I’d like to start working on this task (Chapter 5 - Time to slice and dice):

  1. Use the techniques from Chapter 3 to train a classifier that can predict the patient condition based on the drug review.

Since this label (patient condition) is also a string (I think there are 819 unique conditions), what would be the best approach? I was thinking about tokenizing this field and then use a seq2seq model. Or maybe assign a number to each unique condition

Thanks for the great course!

Hey @juancopi81 what I had in mind was the second approach you describe - treat each condition as a label and try to train a multiclass classifier. Given so many labels, you might want to explore top-k accuracy as a metric, but the main goal of the exercise is to give you some practice training models in a new setting :slight_smile:

1 Like

Hi there,

the last “Try it out!” task here asks us

  1. to “create an own dataset of GitHub issues” and
  2. to “fine-tune a multilabel classifier” (for bonus points :wink:).

I have created this dataset. It has 57 different labels and an instance may be labelled with any combination of those. I would like to add the class label names ["bug", "benchmark", "performance", ...] to the dataset. Inspired by this forum post, I have tried the following, yet without success:

features = transformers_issues_labels.features.copy()
features["arr_labels"] = ClassLabel(names=unique_labels)
transformers_issues_labels = transformers_issues_labels.map(
    lambda batch: batch, batched=False, features=features
)

TypeError: Couldn't cast array of type list<item: int64> to int64

=> Two questions:

  1. How to build a classifier for this task (e.g. “MultiLabelFromPretrainedClassifier” or something like this…)?
  2. How can I add the class label names to my dataset (specifically to the “arr_labels” features, assuming this makes sense)?

P.s. In any case: Thanks a ton to all contributors of this course. I am learning a lot and looking forward to part 3.

Hey @mdroth as a hint, you can checkout the problem_type parameter of TrainingArguments - this allows you to configure the loss for multilabel problems :slight_smile:

You might also want to check out, the code associated with Chapter 9 of the our book, which covers a similar topic: notebooks/09_few-to-no-labels.ipynb at main · nlp-with-transformers/notebooks · GitHub

HTH!

Hi @lewtun, unfortunately, I couldn’t find find a problem_type parameter in the documentation of TrainingArguments (I am using transformers.__version__ = '4.17.0'). I do not want to bomb this topic with my very specific issue, so I created a new topic here.
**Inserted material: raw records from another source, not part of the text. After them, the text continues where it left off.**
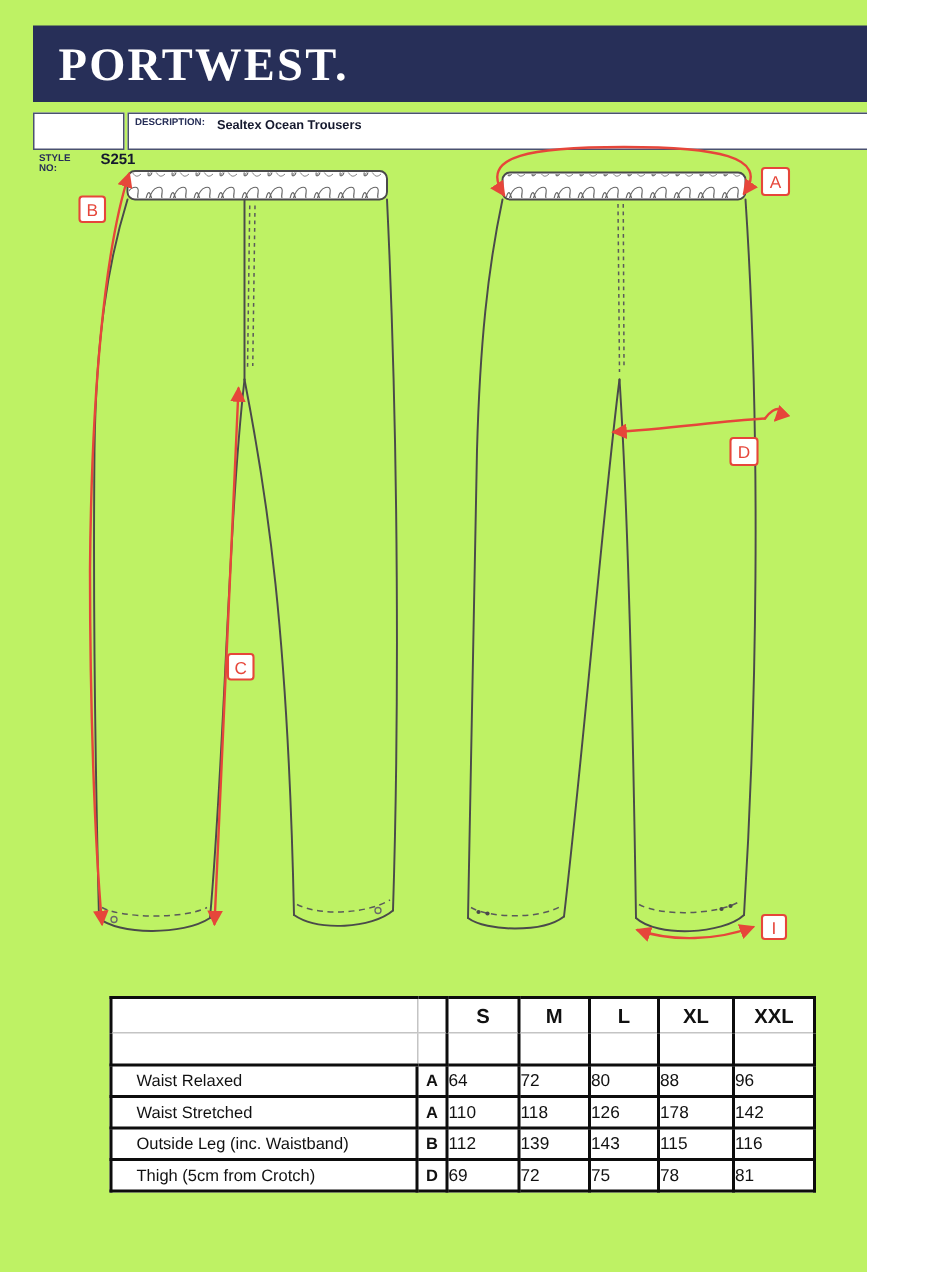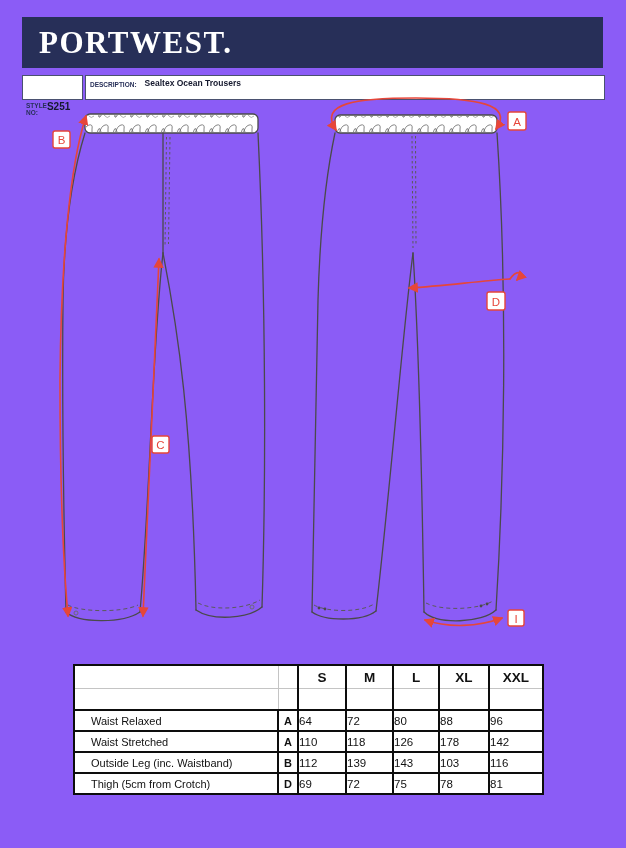"PORTWEST." .page { background: #8b5cf6 -> #bef264; width: 626px -> 578px }
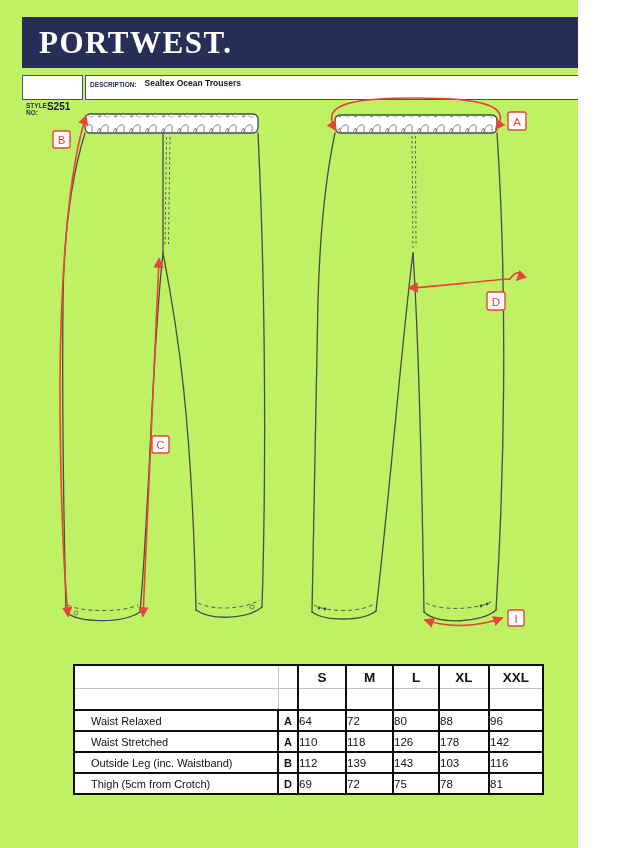"Sealtex Ocean Trousers" .desc-box .inner { align-items: flex-end -> flex-start }
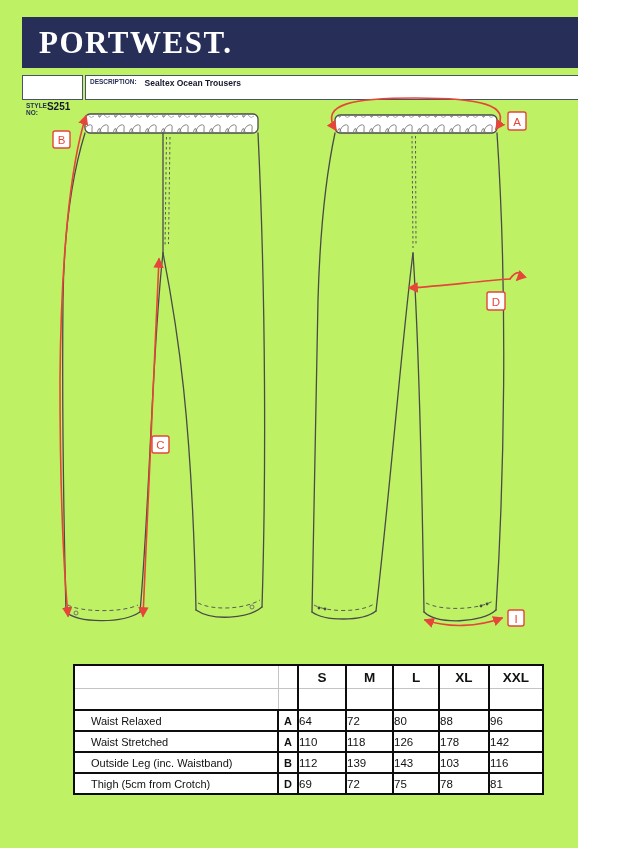"S251" .style-box .inner { gap: 0 -> 20px }
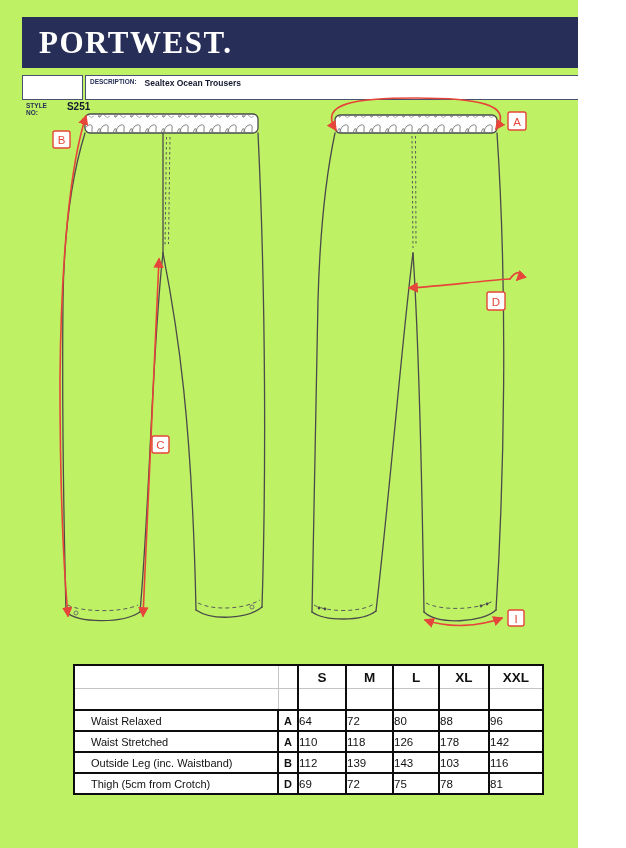"103" td.val { text: 103 -> 115 }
I am also still curious about adding the class label names to the dataset (my 2nd item).

Any help is much appreciated.

Solved.

When doing:

from datasets import load_dataset

data_files = "https://mystic.the-eye.eu/public/AI/pile_preliminary_components/PUBMED_title_abstracts_2019_baseline.jsonl.zst"
pubmed_dataset_streamed = load_dataset(
    "json", data_files=data_files, split="train", streaming=True
)

and

next(iter(pubmed_dataset_streamed))

I get the error:
StopIteration:

When doing:

list(pubmed_dataset_streamed)

I get an empty list. Can you help me?